The film begins with acclaimed General Irwin (Robert Redford) being transported to a military prison for violent criminals. The warden, Colonel Winter (James Gandolfini), rules the prison with an iron fist, but shows compassion and respect for General Irwin, one of his personal heroes. Some of these opening scenes involve Irwin arriving at the prison in a bus. For those of you acquainted with The Shawshank Redemption these scenes will seem very familiar. Remember the prisoners who placed bets on Andy? Well, those same gamblers are present here, eagerly making bets on when the general will commit suicide. From this point on, The Last Castle follows a fairly predictable pattern: scene from a famous film that has been slightly changed, predictable story, clichéd character development, another scene from a famous film that has been slightly altered. In the end the film plays like a cross between The Shawshank Redemption, One Flew Over the Cuckoo’s Nest, Cool Hand Luke and Face/Off and offers little new material for the prison film genre.
Most of the film deals with the transformation of the two main characters. Slowly, Colonel Winter changes from a seemingly nice warden who is a little strict into a cruel, vindictive monster. On the other side of the prison bars, General Irwin gradually changes from a passive observer of prison violence into the inmates’ one last chance at salvation. Throw in the compulsory estranged daughter and the usual assortment of martyrs and you have a script that is about as derivative as they come. In fact, its only saving grace is that it actually contains some unexpectedly humorous scenes.
This is director Rod Lurie’s third film, following the little seen Deterrence and last year’s critically acclaimed yet ultimately hypocritical The Contender, and it is easily his most visually ambitious film yet. While his previous two films have been dialogue- oriented, The Last Castle involves many action sequences, which Lurie handles well. However, for most of the rest of the film Lurie is much too heavy-handed. The prison movies that truly succeed have characters that win us over, and elicit emotional responses naturally. The Last Castle is not the least bit subtle. There seem to be few levels to which Lurie and writer David Scarpa won’t sink in order to wring some emotional response out of the audience. These attempts are not skillful and the result is that many scenes that are supposed to be emotional and touching come off as somewhat comical (one such scene involves an inmate who is required to salute for hours on end in the pouring rain). The same can be said for much of the finale, which asks the audience to suspend its disbelief a little too frequently.
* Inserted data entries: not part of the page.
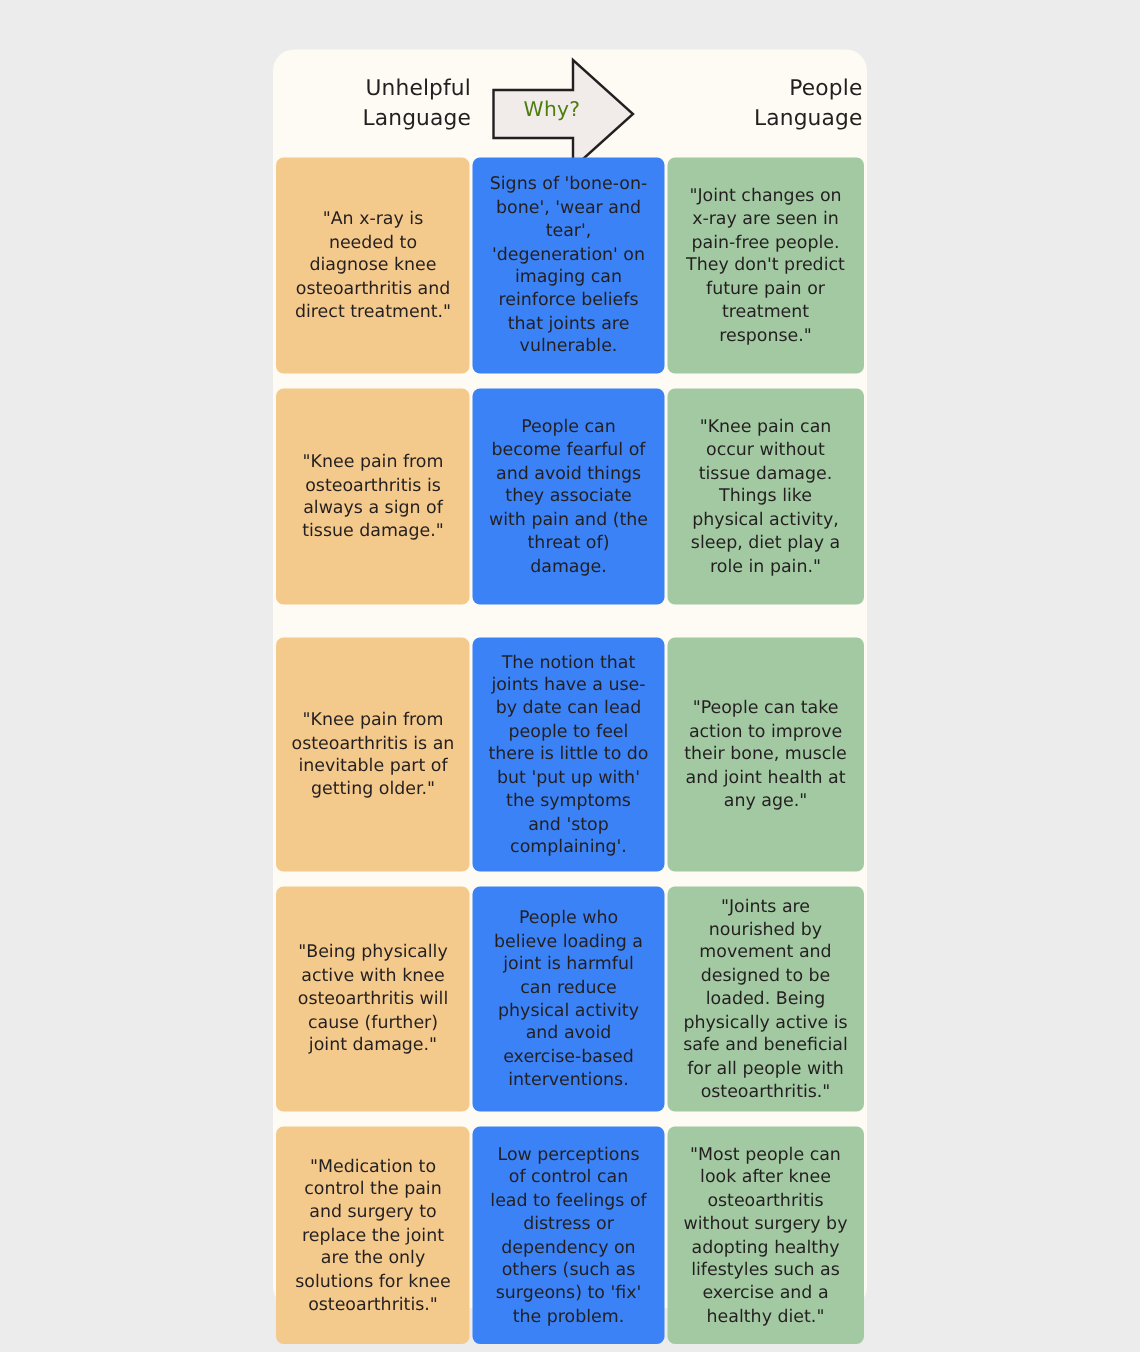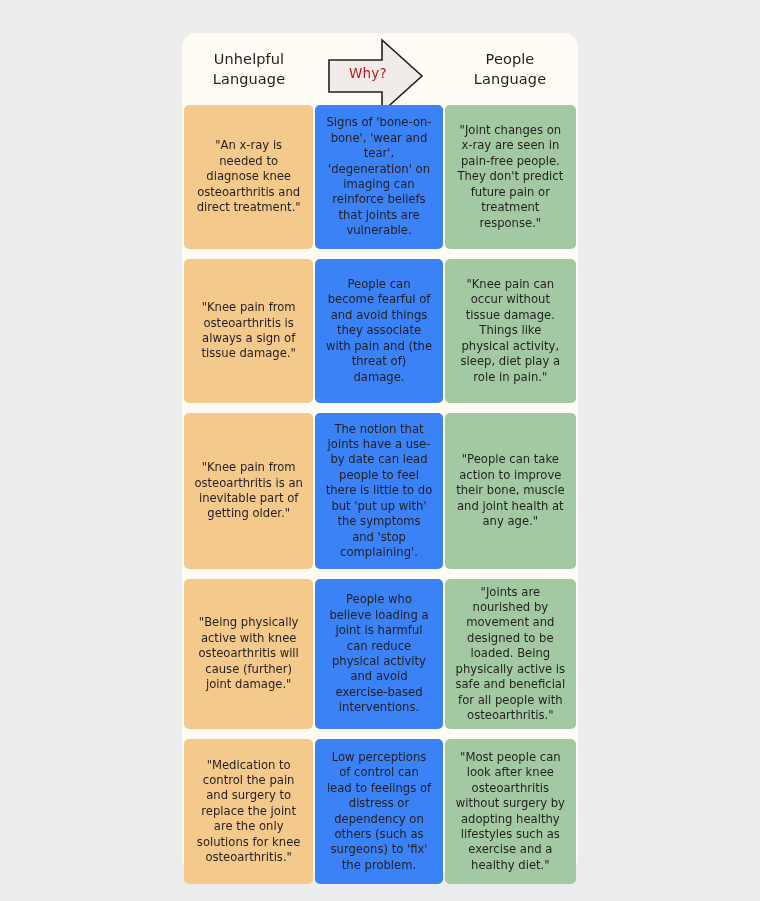--- a/index.html
+++ b/index.html
@@ -36,21 +36,21 @@
     position: absolute;
     left: 0;
     top: 0;
     width: 396px;
     height: 72px;
   }
   .head-col {
     position: absolute;
     top: 16px;
     width: 130px;
-    text-align: center;
+    text-align: right;
     font-size: 14.5px;
     line-height: 20px;
     color: #231f20;
     letter-spacing: .1px;
   }
   .head-left  { left: 2px; }
   .head-right { left: 263px; }
 
   
   .arrow-wrap {
@@ -61,21 +61,21 @@
     height: 76px;
   }
   .arrow-wrap svg { display: block; }
   .arrow-label {
     position: absolute;
     left: 8px;
     top: 27px;
     width: 64px;
     text-align: center;
     font-size: 13.5px;
-    color: #b91c1c;
+    color: #4d7c0f;
     letter-spacing: .2px;
   }
 
   
   .grid {
     position: absolute;
     left: 2px;
     top: 72px;
     width: 392px;
   }
@@ -109,21 +109,21 @@
   }
   .cell-helpful {
     width: 132px;
     background: #a3c9a3;
     border-radius: 5px;
   }
 
   
   .row-0 .cell { height: 144px; }
   .row-1 .cell { height: 144px; }
-  .row-2 .cell { height: 156px; }
+  .row-2 .cell { height: 156px; margin-top: 12px; }
   .row-3 .cell { height: 150px; }
   .row-4 .cell { height: 145px; }
 </style>
 </head>
 <body>
 
 <div class="stage">
   <div class="card">
 
     <div class="header">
Both Redford and Gandolfini are quite good in their respective roles, and many of the best scenes in the film are simply both actors talking together. Alas, as the script makes them archetypes instead of three-dimensional characters, their performances ultimately feel hollow. The only other character that is somewhat fleshed out is that of inmate Yates (Mark Ruffalo), the prison’s designated bookie. After giving one of last year’s best performances in You Can Count on Me, I was very interested in seeing Ruffalo in a new role. Once again, he gives a solid performance, but one wishes he had better material to work with. Ultimately, his story arch is quite predictable, but his acting keeps the audience interested. It is also worth mentioning that Jerry Goldsmith contributes another very good score to this film, which, most of the time, is actually more moving than what is on screen.
In the end, despite its good qualities, The Last Castle doesn’t work simply because the audience is always two or three steps ahead of the characters. General Irwin may not know that he will save the prison, but the audience does. Everyone in the prison may question Yate’s true motives, but the audience knows well beforehand how things will turn out. In fact, in response to most of the film, audiences will no doubt be yelling Gandolfini’s oft-repeated phrase, “Yes, I know,” pleading with the film to move along or show us something new. Unfortunately, no one appears to be listening.